Elena Davidovna Kats-Chernin  (born 4 November 1957) is a Soviet-born Australian pianist and composer, best known for her ballet Wild Swans.

Early life and career
Elena Kats-Chernin was born in Tashkent (now the capital of independent Uzbekistan, but then part of the Soviet Union) and is Jewish. She studied at the Yaroslavl Music School and the Gnessin State Musical College in Moscow from age 14, and migrated to Australia in 1975, continuing her studies at the Sydney Conservatorium of Music, under Richard Toop (composition) and Gordon Watson (piano). She also participated in the Darlinghurst underground theatre scene, with groups such as Cabaret Conspiracy, Fifi Lamour, Boom Boom La Burn and others, often under the name Elena Kats.

Europe
Kats-Chernin studied with Helmut Lachenmann in Germany. She remained in Europe for thirteen years, and became active in theatre and ballet, composing for state theatres in Berlin, Vienna, Hamburg and Bochum. In 1993 she wrote Clocks for the Ensemble Modern. It has since been performed around the world.

Australia
Since returning to Australia in 1994, Kats-Chernin has written several operas, two piano concertos and compositions for many performers and ensembles, including The Seymour Group, The Song Company, the Sydney Alpha Ensemble, Dame Evelyn Glennie, Bang on a Can All-Stars, Chamber Made Opera, the Australian Chamber Orchestra and the Sydney Symphony Orchestra. She was commissioned to write a piece, Page Turn, for the 2000 Sydney International Piano Competition. Her music was featured at the opening ceremonies of both the 2000 Sydney Olympic Games and the 2003 Rugby World Cup.

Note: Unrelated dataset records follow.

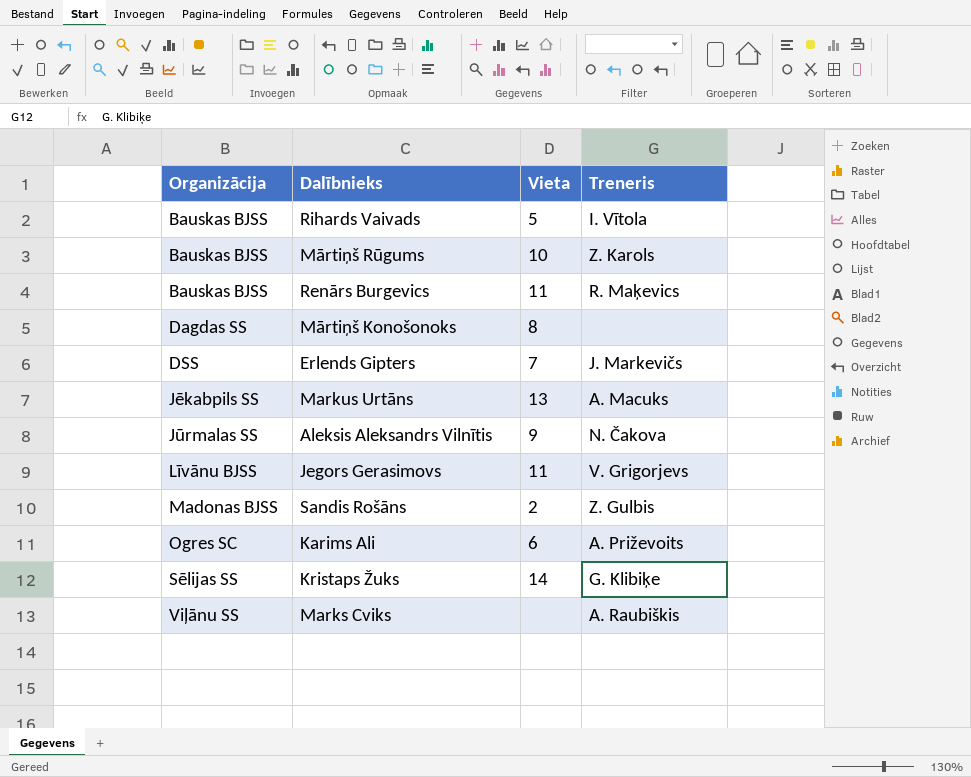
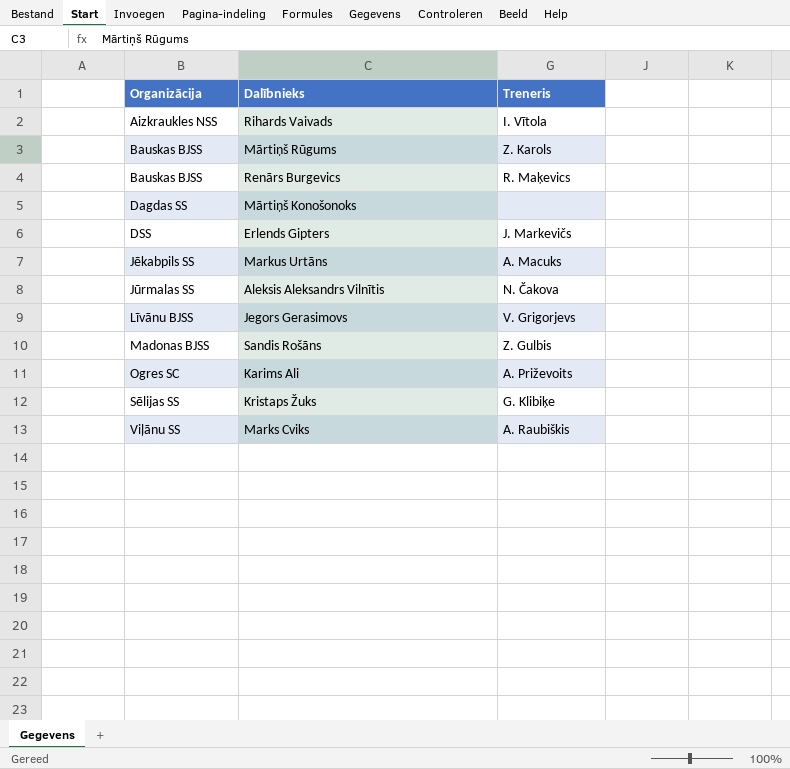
column Vieta | position: 3 -> none
Rihards Vaivads | Organizācija: Bauskas BJSS -> Aizkraukles NSS

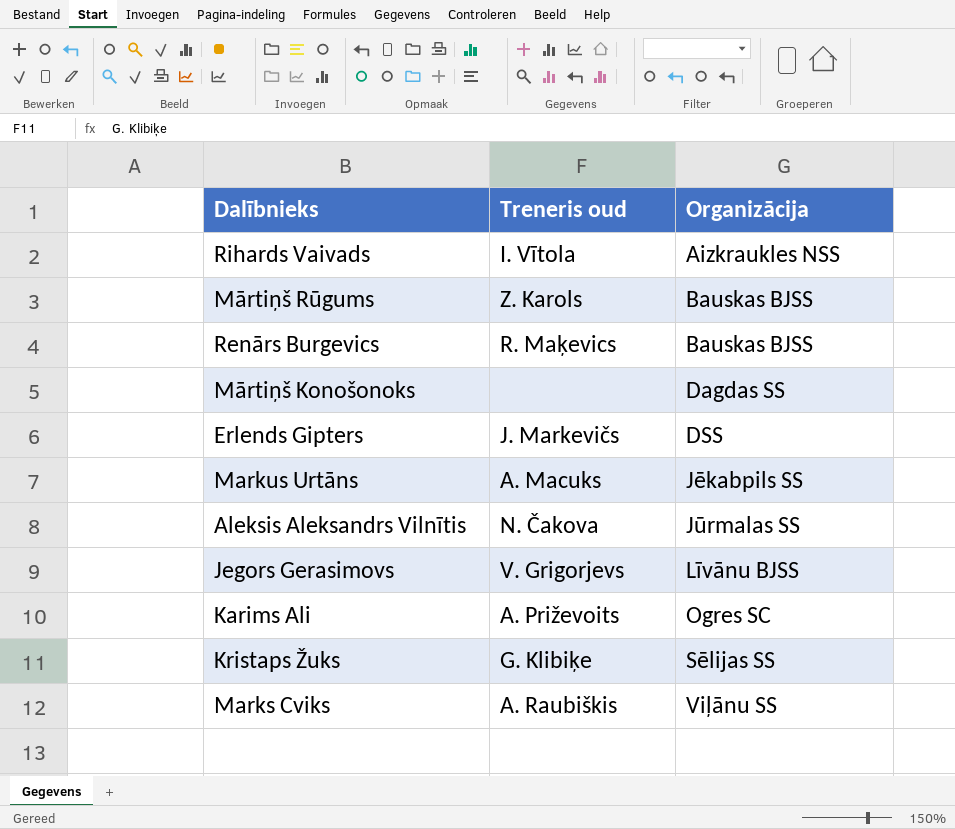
column name: Treneris -> Treneris oud
column Organizācija | position: 1 -> 3
row Sandis Rošāns: Madonas BJSS | Z. Gulbis -> none

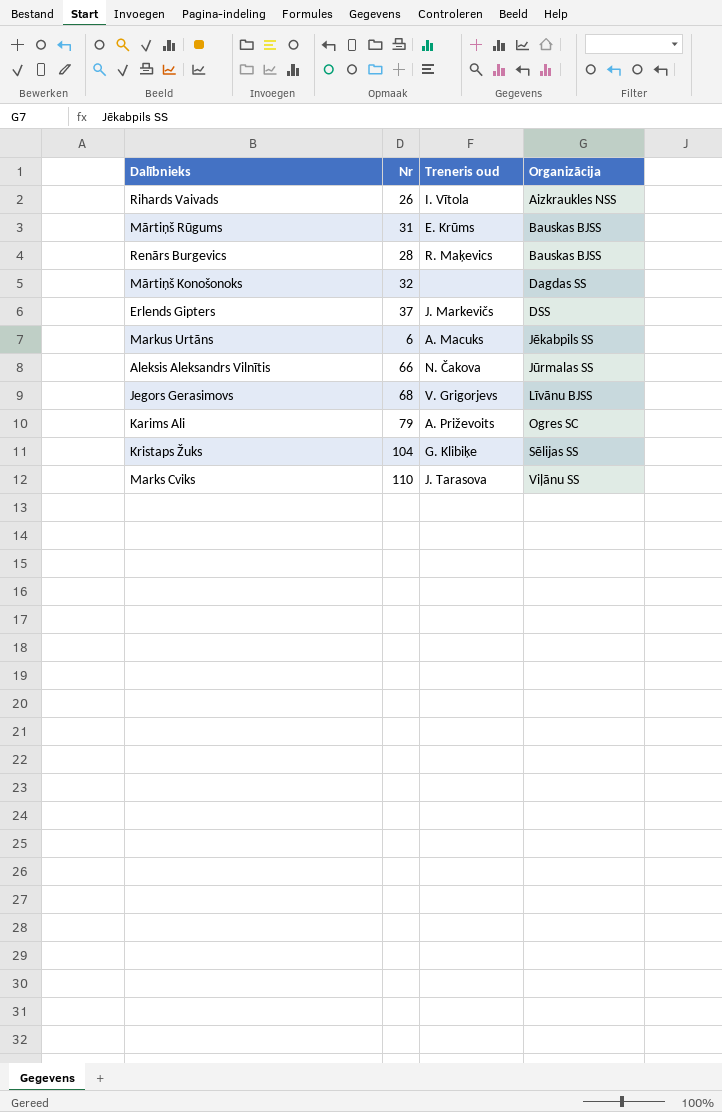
column Nr | position: none -> 2
Mārtiņš Rūgums | Treneris oud: Z. Karols -> E. Krūms
Marks Cviks | Treneris oud: A. Raubiškis -> J. Tarasova

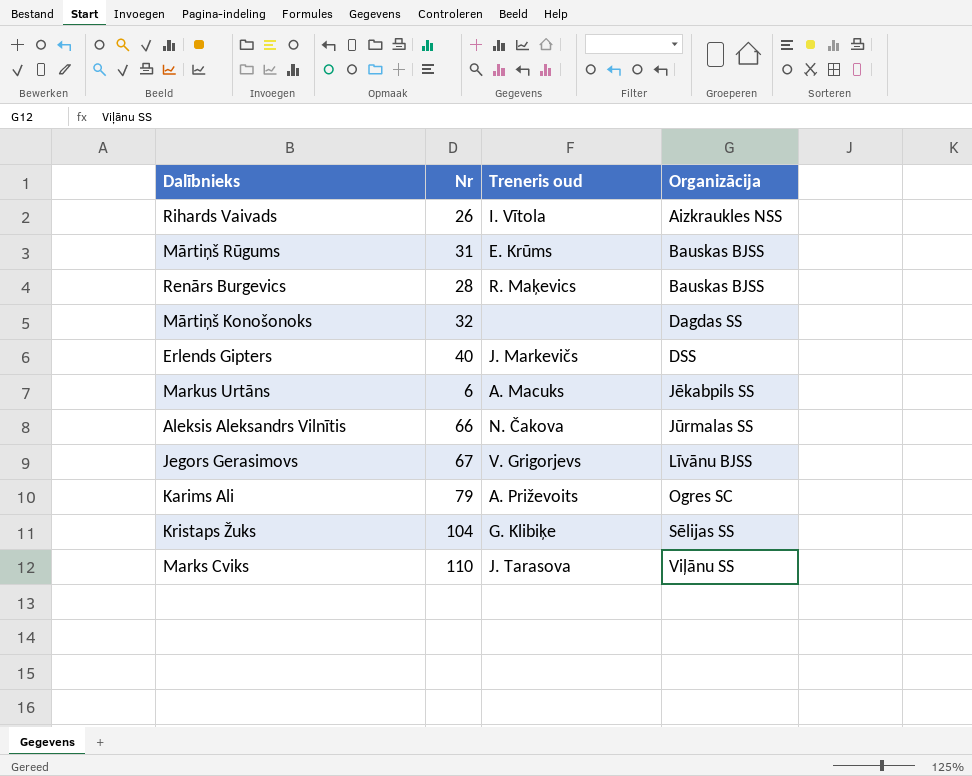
Erlends Gipters | Nr: 37 -> 40
Jegors Gerasimovs | Nr: 68 -> 67

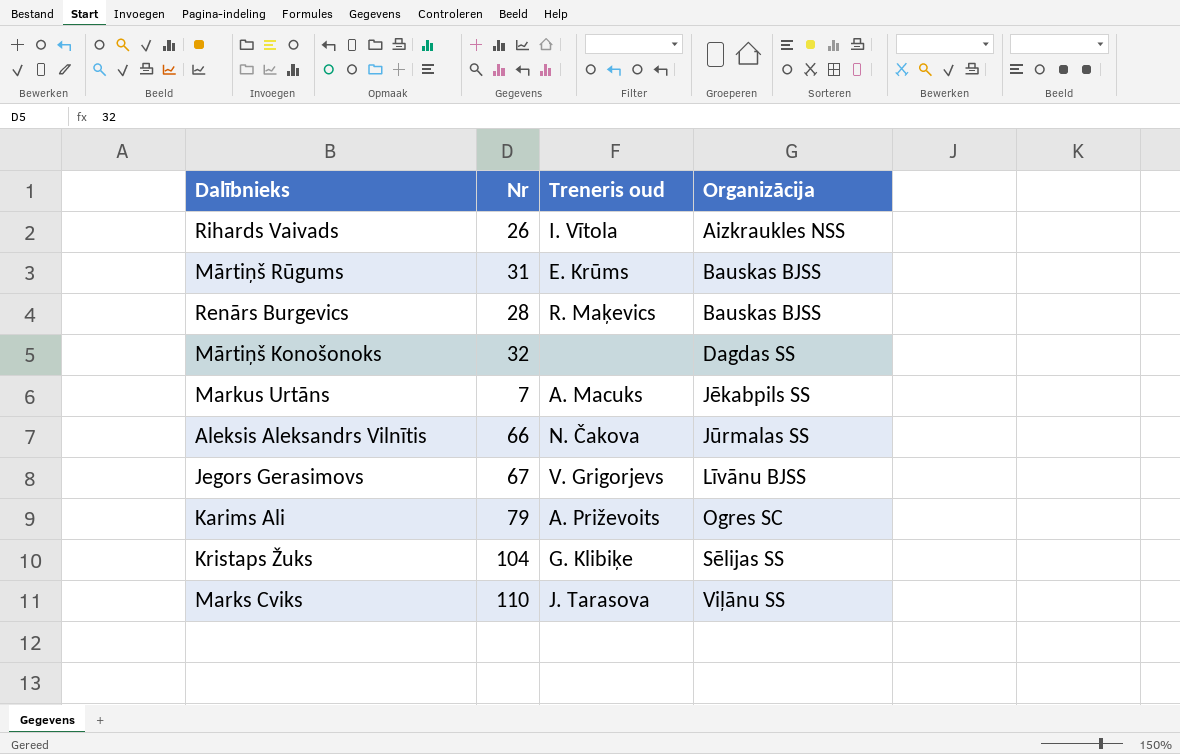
row Erlends Gipters: 40 | J. Markevičs | DSS -> none
Markus Urtāns | Nr: 6 -> 7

She wrote three silent film soundtracks for a co-production between German/French TV channels ZDF/ARTE: Victor Sjöström's  (The Phantom Carriage, 1921), Billy Wilder and Robert Siodmak's People on Sunday (, 1930), and G. W. Pabst's The Devious Path (, 1928). Kats-Chernin's other works include Charleston Noir for solo piano, Rockhampton Garden Symphonies with Mark Svendsen for solo voices, mixed choirs and orchestra, and Wild Swans, a collaboration with choreographer Meryl Tankard.

She has won numerous music composition prizes in Australia, and her pieces are regularly broadcast on ABC Classic FM radio. In 2009, Kats-Chernin was commissioned by the National Museum of Australia to write a piece for orchestra called Garden of Dreams, named for one of the architectural features of the museum, which premiered at the museum the same year.

Performances of Kats-Chernin's music are available on several commercially released recordings. One album is Chamber of Horrors, released in August 2006 by Tall Poppies Records. Chamber of Horrors includes Charleston Noir, for four basses; Chamber of Horrors, for harp (1995), played by Alice Giles; Still Life, for viola and piano (2001); Gypsy Ramble, for viola, cello and piano (1996); Wild Rice, for cello (1996); and Velvet Revolution, for horn, violin and piano (1999).

Kats-Chernin's "Eliza Aria" from her score for the ballet Wild Swans (ABC Classics) is used in Lloyds TSB's 2007 television advertisements. In 2010, Wild Swans became the theme music for ABC Radio National's Late Night Live program until the end of 2015.

Kats-Chernin has written a number of ragtime pieces for piano; one of these, "Russian Rag", was used in two different instrumental ensemble arrangements, as the theme of Late Night Live until 2010. It is also used as the New York theme in Adam Elliot's feature film, Mary and Max.

Kats-Chernin is a represented composer of the Australian Music Centre.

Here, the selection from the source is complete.